= Louis Saint Ange Morel, chevalier de la Colombe =

Louis Saint Ange Morel, chevalier de la Colombe (1755–1825) was an aide de camp to Gilbert du Motier, marquis de Lafayette, during the Revolutionary War.

==Revolutionary War==
He accompanied Lafayette to America, landing with him on North Island near Georgetown, South Carolina, on 13 June 1777. When Congress accepted Lafayette's service but not his French companions, he named Colombe as his aide de camp.

He returned to France with Lafayette on board the ship Alliance.

He returned to America with Rochambeau's expedition in 1780.

==War on Austria==
France declared war on Austria on 20 April 1792, and preparations to invade the Austrian Netherlands were begun; Lafayette received command of one of the three armies, at Metz.
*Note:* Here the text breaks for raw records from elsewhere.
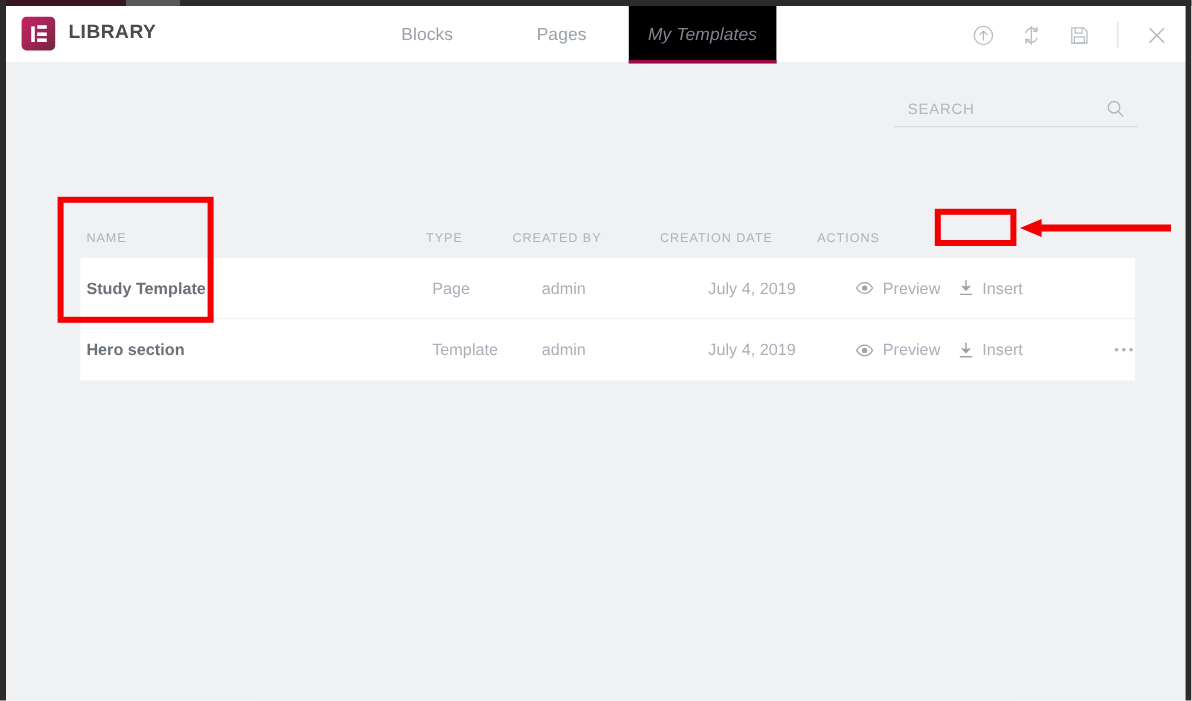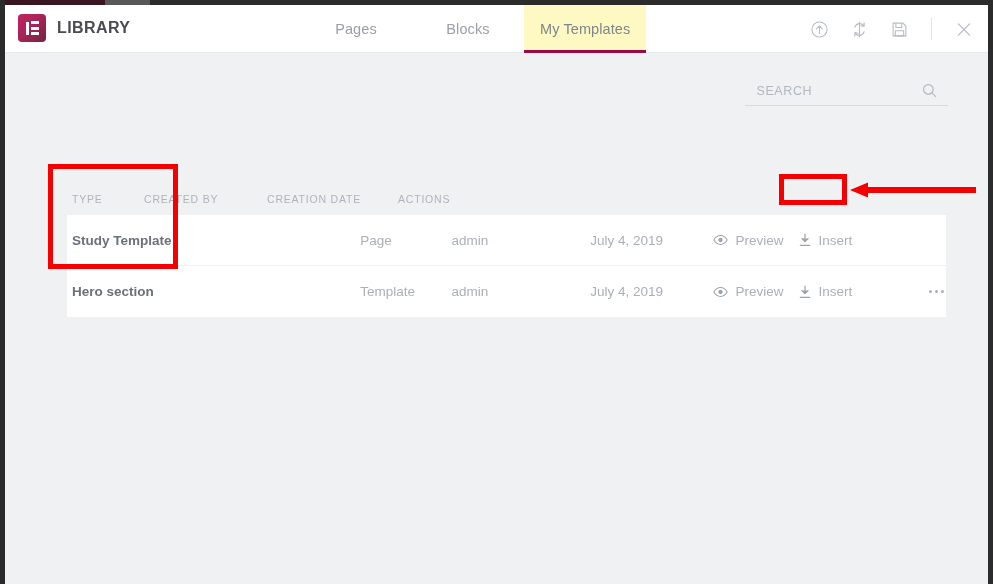"Pages" div.tab { order: before "Blocks" -> after "Blocks" }
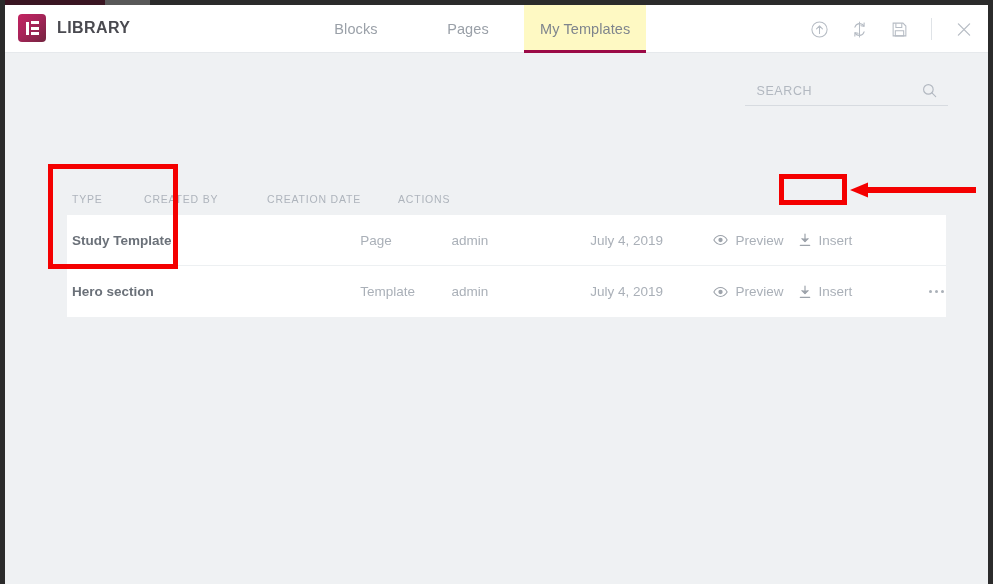"My Templates" .tab.active { background: #fef9c3 -> #000000; font-style: none -> italic }
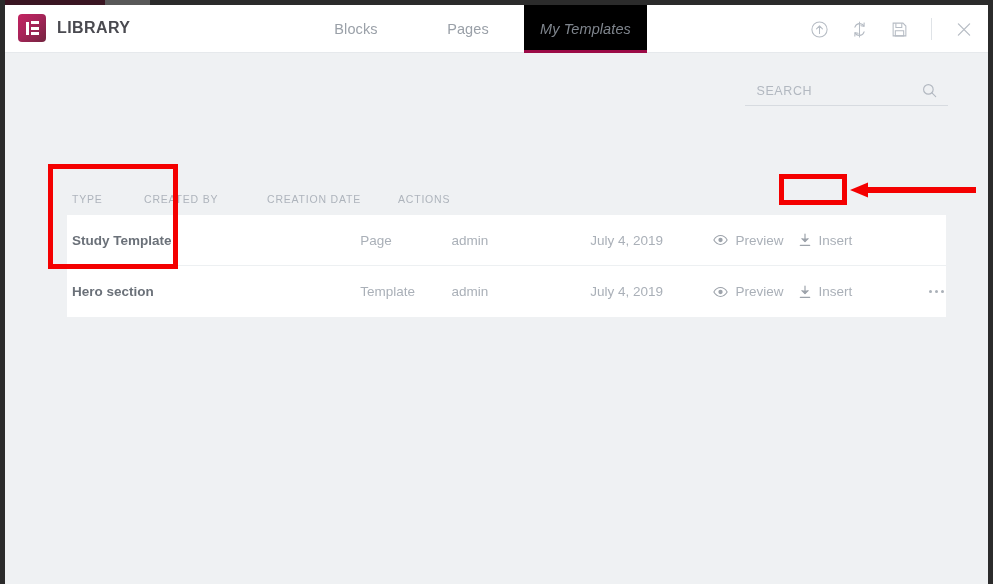"NAME" div.th { html: none -> <div>NAME</div> }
On 10 August, a mob attacked the Tuileries. The king and his family were brought under guard to the Legislative Assembly who suspended Louis XVI and convoked the National Convention. New commissioners came to Sedan and informed Lafayette that he had been relieved of his command. On 19 August, the Assembly declared Lafayette a traitor.

Lafayette and a group of supporters decided to flee for the Dutch Republic. Lafayette hoped to escape to the United States or to rally Constitutional supporters, but did not make it; the Austrians under Field Marshal Moitelle, arrested him at Rochefort, Belgium. Among those arrested with him were Jean Baptiste Joseph, chevalier de Laumoy, Louis Saint Ange Morel, chevalier de la Colombe, Alexandre-Théodore-Victor, comte de Lameth, Charles César de Fay de La Tour-Maubourg, Marie Victor de Fay, marquis de Latour-Maubourg, Juste-Charles de Fay de La Tour-Maubourg, Jean-Xavier Bureau de Pusy.

He was released while Lafayette, Charles de la Tour Maubourg, and Bureau de Pusy, were imprisoned. Several days later, the prisoners were handed over to Prussia and imprisoned at the citadel of Wesel, where La Fayette became ill. From 25 August to 3 September 1792, he was held at Nivelles; then at Coblentz from 16 to 29 September 1794; at Magdeburg from 15 March 1793 to 22 Jan 1794; at Neisse from 16 February 1794 to 16 May 1794, and finally moved to Olmutz around 25 July 1794, where he was incarcerated in a dungeon.

==Exile==
La Colombe was released and went to New York City.

In 1795, Georges Washington de La Fayette visited in New York on his way to Harvard and Mount Vernon.

He corresponded with George Washington about Lafayette's release from prison.